According to this article “over 100 million pieces of mail” annually are undeliverable in the U.S.
Right, but I’m looking for info on what fraction of properly addressed mail is simply lost - mail recovery centers are generally for items that don’t have proper addresses. It seems like an easy enough thing to do; I’m surprised that I’m unable to find any proper study on it. Surely the USPS does some sort of quality checking.
Well, for that it seems you’d have to know exactly how many pieces of mail went into the system, and seeing that there isn’t any easy way to tag and track all types of mail from the moment it leaves someone’s hands until the moment it arrives, that would be a tall order.

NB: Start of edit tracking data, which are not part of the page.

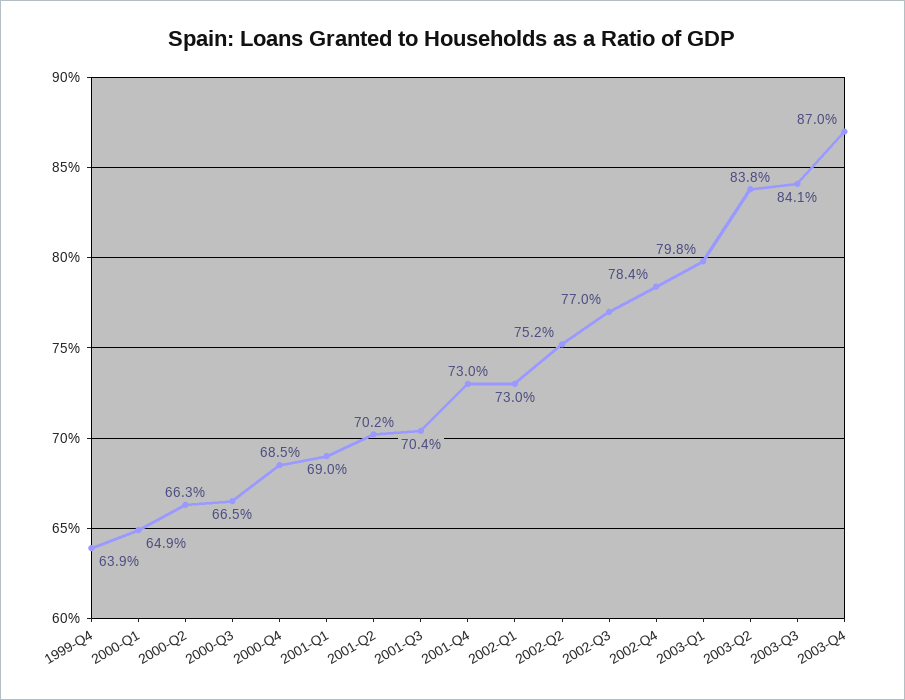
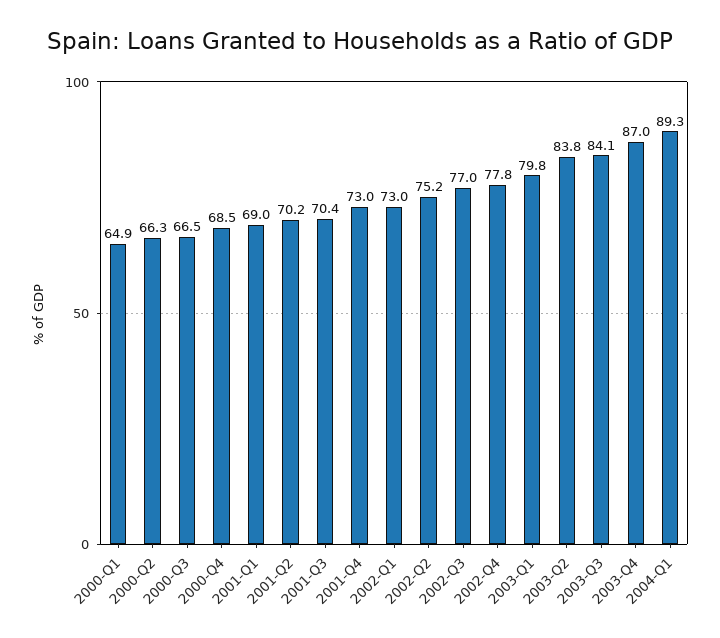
1999-Q4: 63.9 -> none
2002-Q4: 78.4 -> 77.8
2004-Q1: none -> 89.3

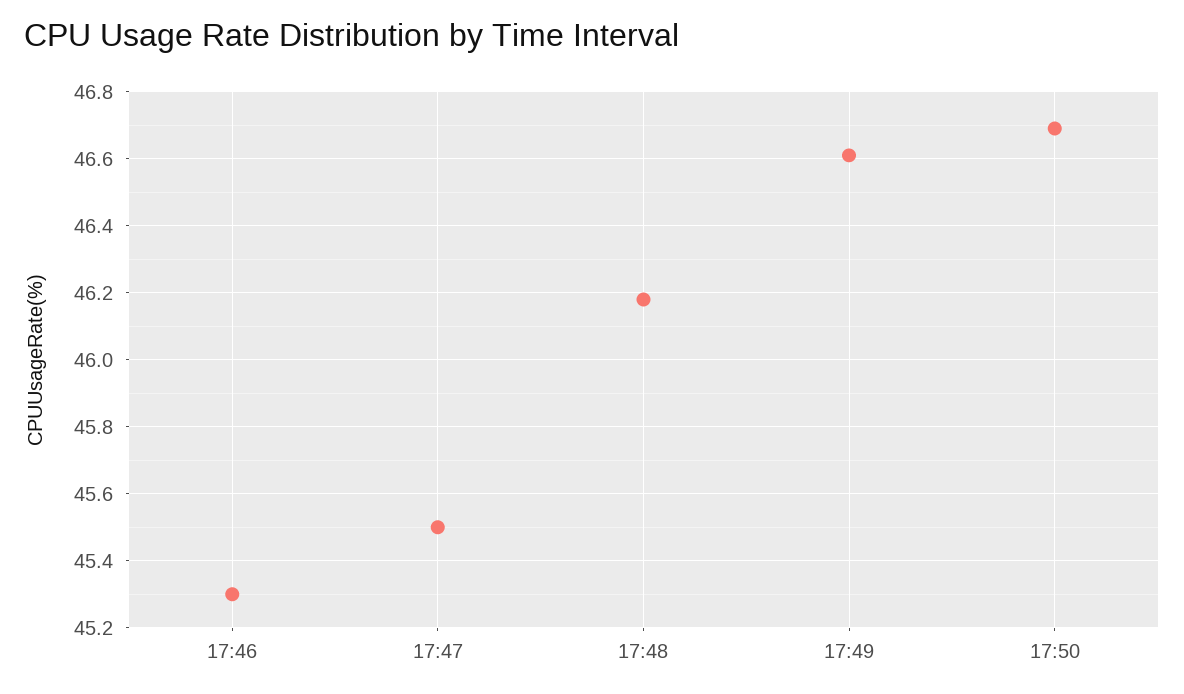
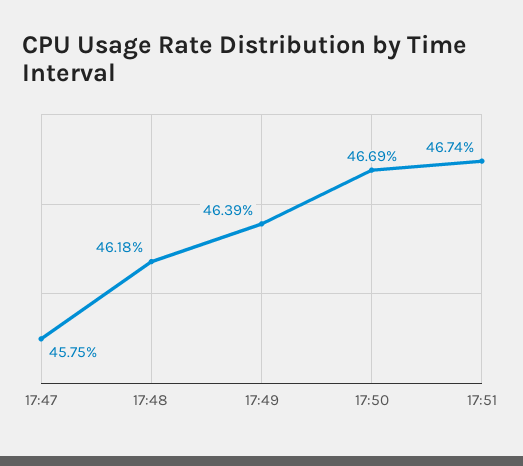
17:46: 45.3 -> none
17:47: 45.5 -> 45.75
17:49: 46.6 -> 46.39
17:51: none -> 46.74

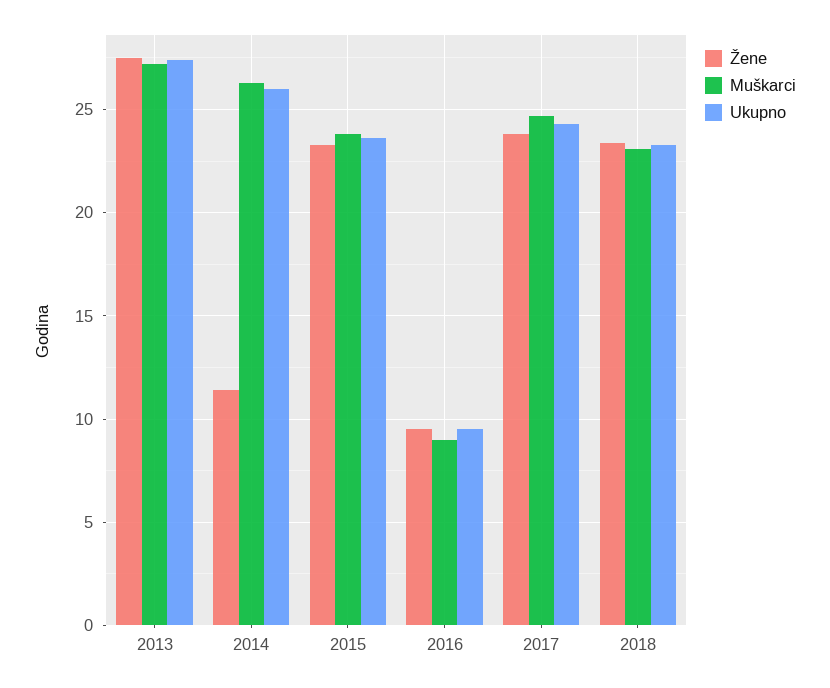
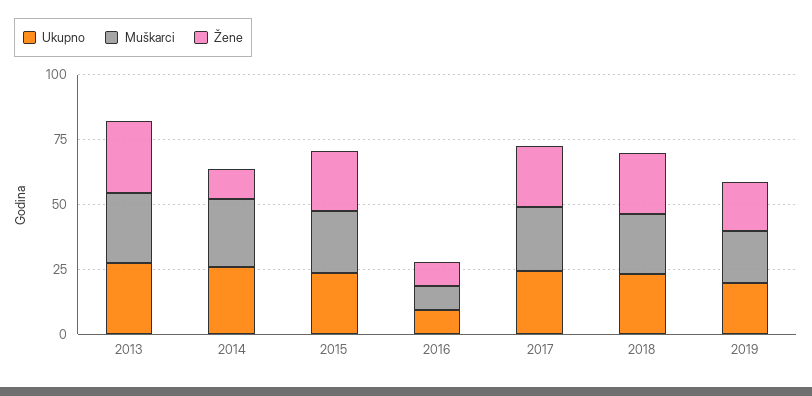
Ukupno, 2019: none -> 20
Muškarci, 2019: none -> 20
Žene, 2019: none -> 20

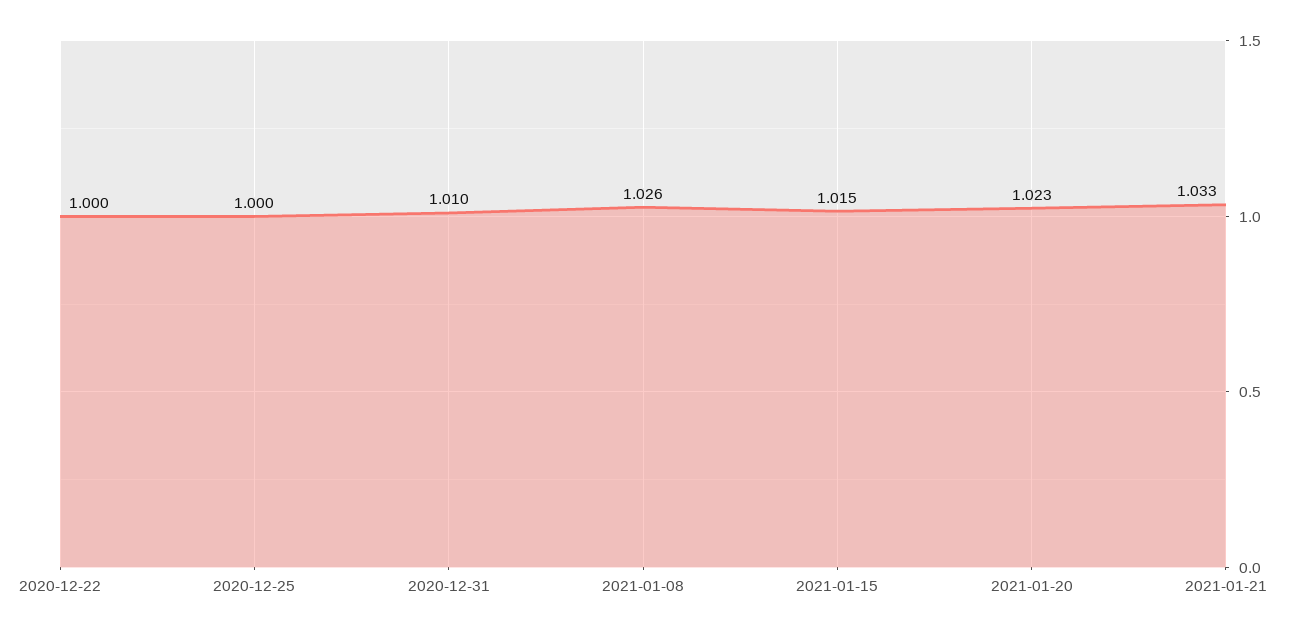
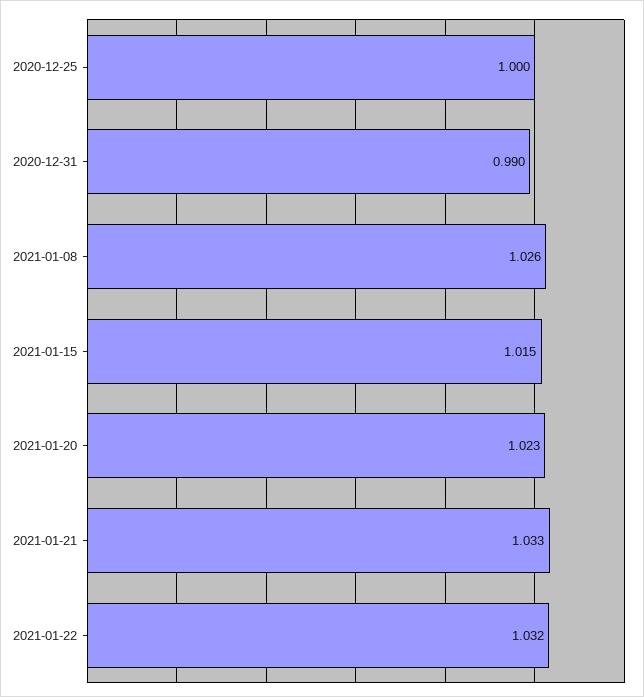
2020-12-22: 1 -> none
2020-12-31: 1.01 -> 0.99
2021-01-22: none -> 1.032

Yes, you could track how many pieces of registered or delivery-confirmation mail arrived, for instance, but you would still miss out on what pieces of registered mail went missing before they ever got scanned into the system, plus special mail like that of necessity draws attention and requires special handling, and should have a higher success rate at being delivered.
I’m sure someone out there has done studies involving test mailings or something similar, and they’re just buried somewhere amidst dull statistical analyses and incomprehensible jargon.
Yes, I was talking more about test mailings . . . obviously tracking every piece of mail would be impossible.
You could do a study where you have planned mailings between a sufficiently large set of endpoints all around the country and/or world. Then send the mailings and track what percentage never arrive after a reasonable time plus a meaningfully large buffer time for burps in the system.
Of course, one obvious problem with that is that if the postal service figures out what you are doing, then they may be tempted to pay extra special care to mail addressed from or to a known “study” address above and beyond the care given to normal mail.
According to this paper (warning, pdf) “less than 0.5%” of mail is reported lost in the U.S. and U.K.
I could have sworn I saw a recent thread that linked to a paper about an experiment where the experimenters tried to see what portion of undeliverable mail (sent to addresses in a large number of different countries) with a valid return address would actually be returned to the sender.
That works out to (on average) over 5000 pieces every single day in every single state (or about 5 pieces per office per day (but that doesn’t quite work since things get transferred from office to office)).
The USPS does surveys of delivery and hire firms to test by sending mail to consumers, who report what mail arrives. IIRC, when I was taking part, the number of lost mailpieces was very small – certainly less than 1%.